DIRECTIONS FOR THIS TASK: From the entries below, retype only the lines from the one with "- Data Product" through the one with "exámenes PCR y", exactly as written.

DATASET EXCERPTS:
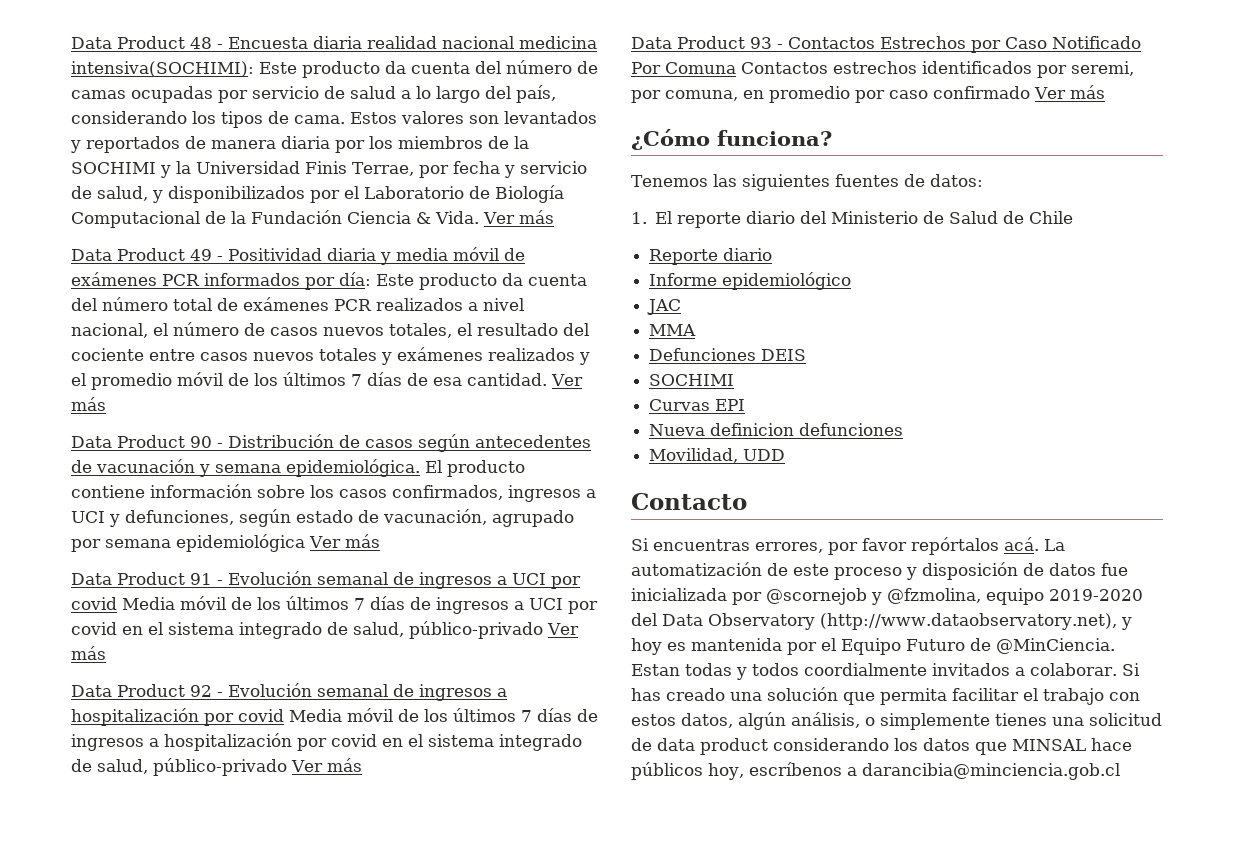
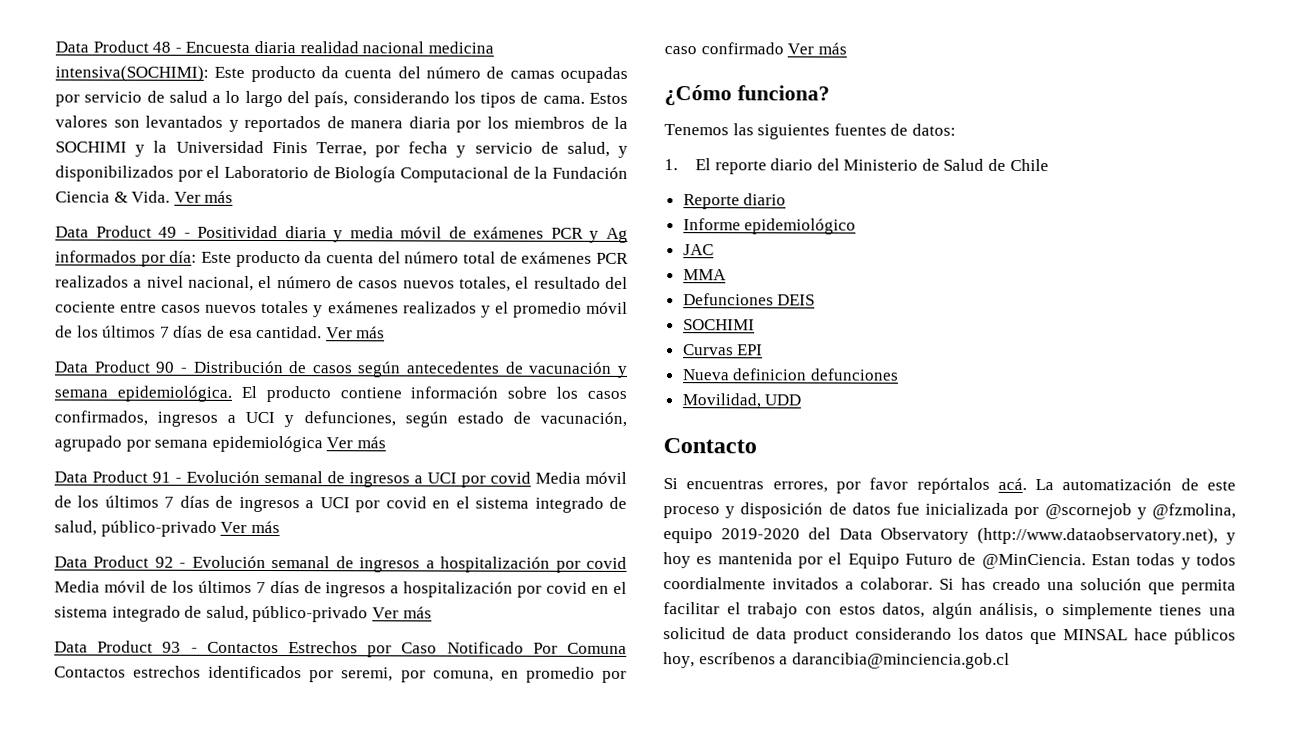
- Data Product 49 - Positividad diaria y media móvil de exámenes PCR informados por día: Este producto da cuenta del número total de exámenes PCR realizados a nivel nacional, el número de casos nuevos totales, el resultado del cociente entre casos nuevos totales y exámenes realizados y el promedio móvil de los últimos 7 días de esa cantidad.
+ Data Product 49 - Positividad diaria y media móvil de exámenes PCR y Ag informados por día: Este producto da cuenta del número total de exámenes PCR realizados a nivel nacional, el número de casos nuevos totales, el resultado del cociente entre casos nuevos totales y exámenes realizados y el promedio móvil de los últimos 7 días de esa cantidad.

---

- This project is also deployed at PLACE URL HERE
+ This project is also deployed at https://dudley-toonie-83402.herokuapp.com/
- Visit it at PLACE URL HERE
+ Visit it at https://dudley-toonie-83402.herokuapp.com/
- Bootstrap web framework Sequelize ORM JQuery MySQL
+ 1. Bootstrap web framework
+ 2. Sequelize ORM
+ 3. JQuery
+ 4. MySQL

SOLUTION FOR THIS EXERCISE:
- Data Product 49 - Positividad diaria y media móvil de exámenes PCR informados por día: Este producto da cuenta del número total de exámenes PCR realizados a nivel nacional, el número de casos nuevos totales, el resultado del cociente entre casos nuevos totales y exámenes realizados y el promedio móvil de los últimos 7 días de esa cantidad.
+ Data Product 49 - Positividad diaria y media móvil de exámenes PCR y Ag informados por día: Este producto da cuenta del número total de exámenes PCR realizados a nivel nacional, el número de casos nuevos totales, el resultado del cociente entre casos nuevos totales y exámenes realizados y el promedio móvil de los últimos 7 días de esa cantidad.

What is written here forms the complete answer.